Stored items from a collection
---
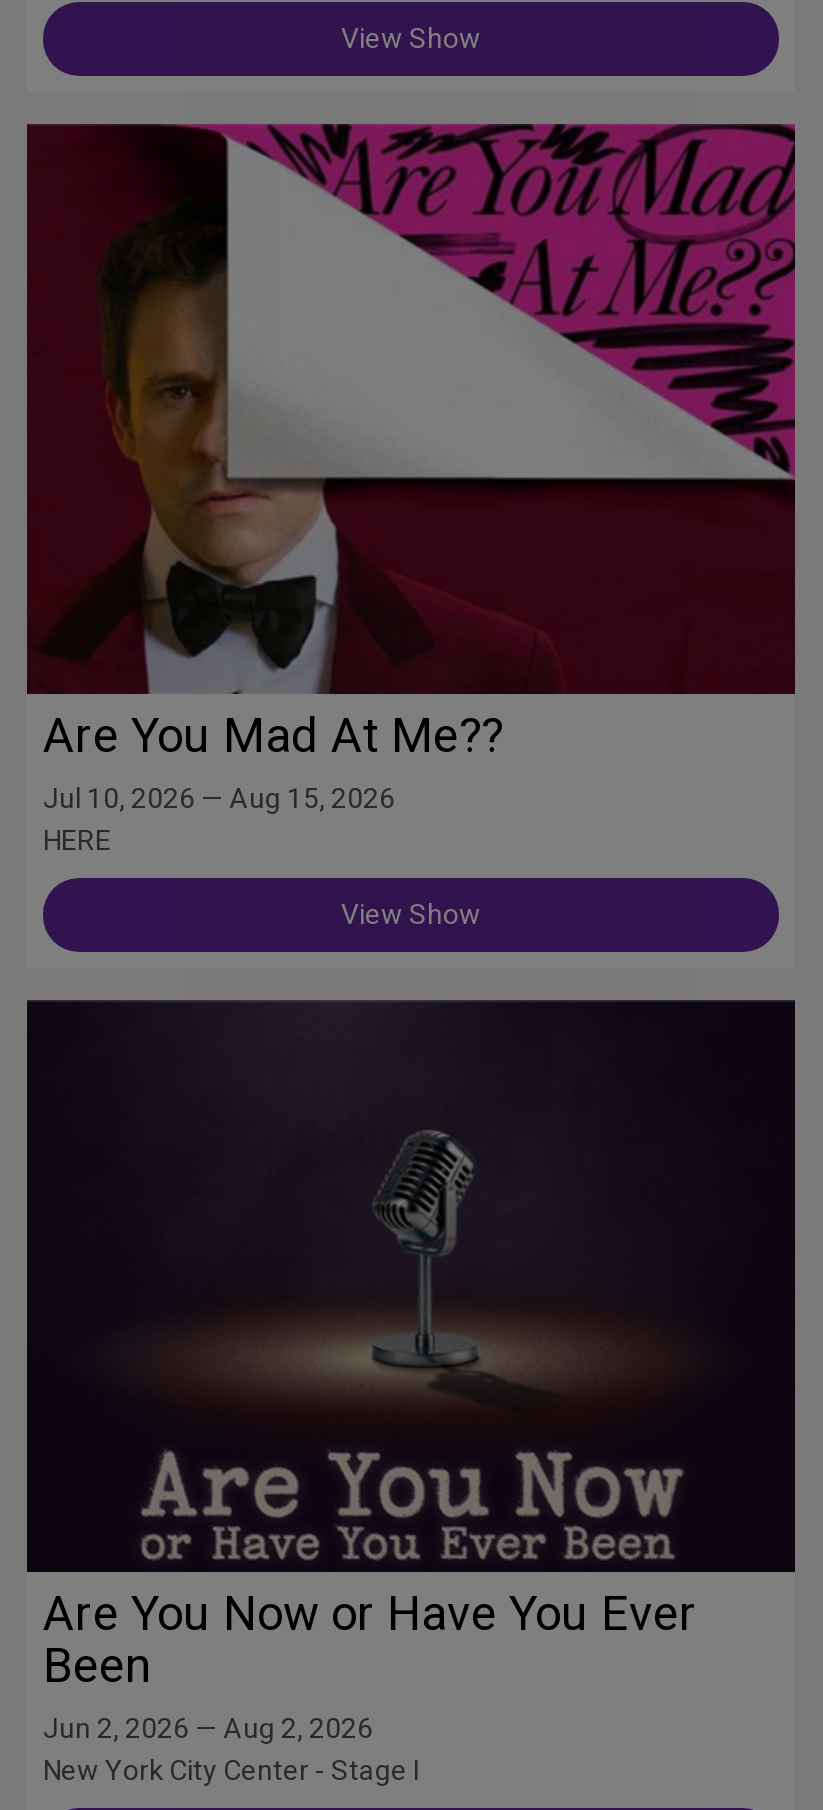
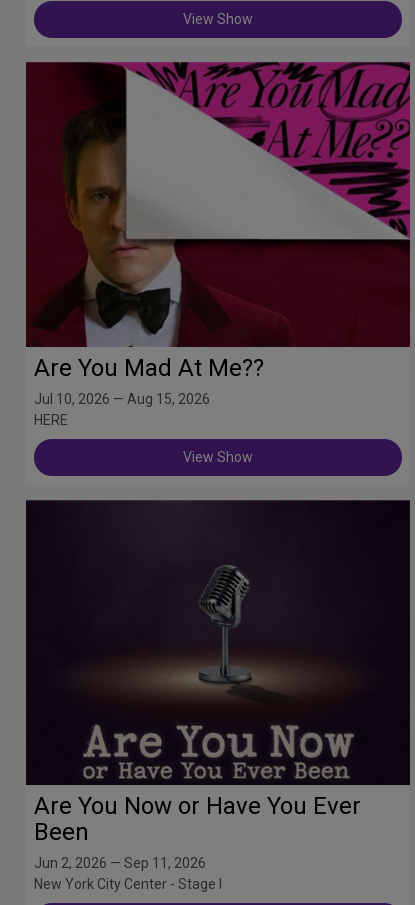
- Jun 2, 2026 — Aug 2, 2026
+ Jun 2, 2026 — Sep 11, 2026
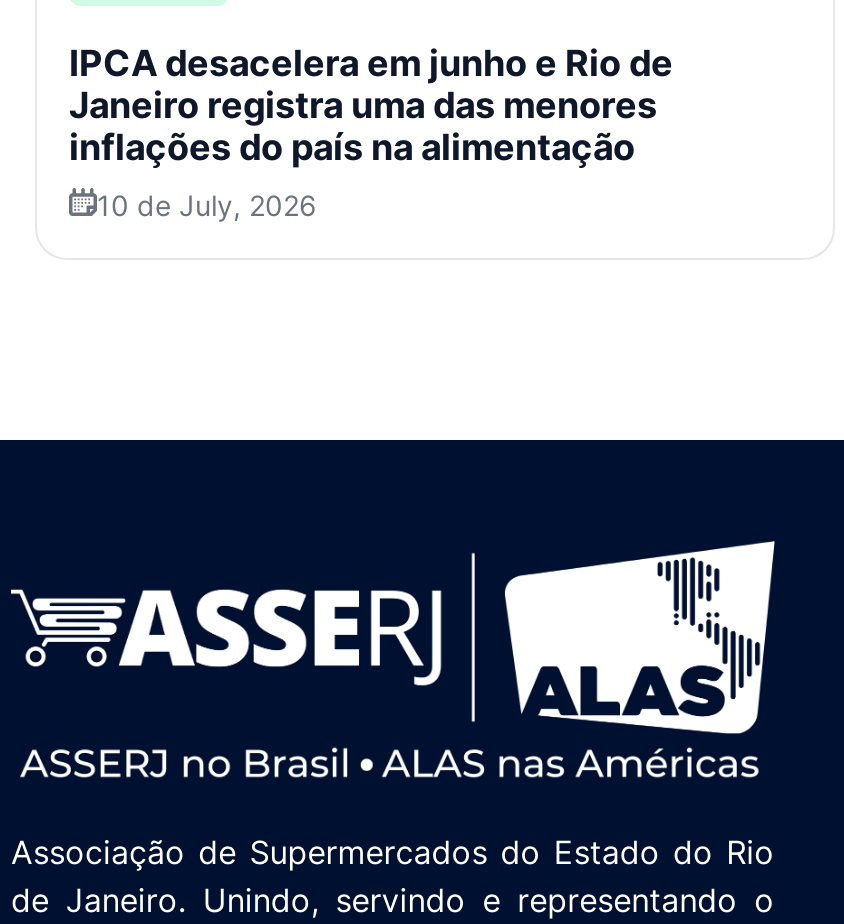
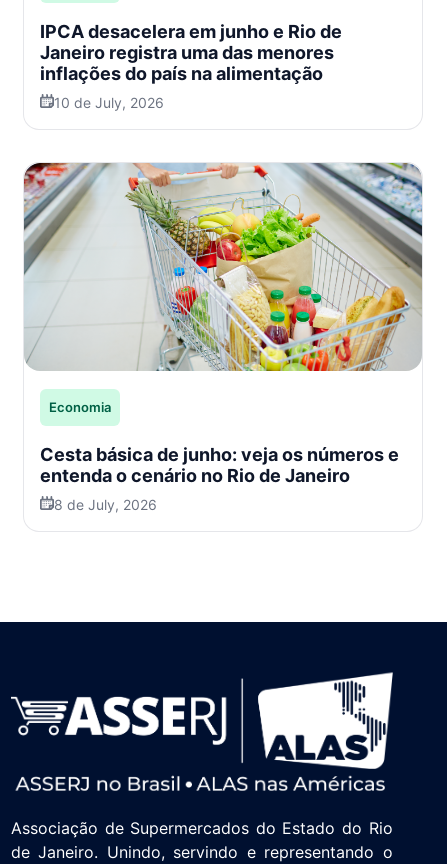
+ [image]
+ Economia
+ Cesta básica de junho: veja os números e
+ entenda o cenário no Rio de Janeiro
+ 8 de July, 2026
---
PROBLEM DETAILS
Every entry above should come back exactly as written, except for its pictures.

ANSWER BOX
- Jun 2, 2026 — Aug 2, 2026
+ Jun 2, 2026 — Sep 11, 2026
+ [image]
+ Economia
+ Cesta básica de junho: veja os números e
+ entenda o cenário no Rio de Janeiro
+ 8 de July, 2026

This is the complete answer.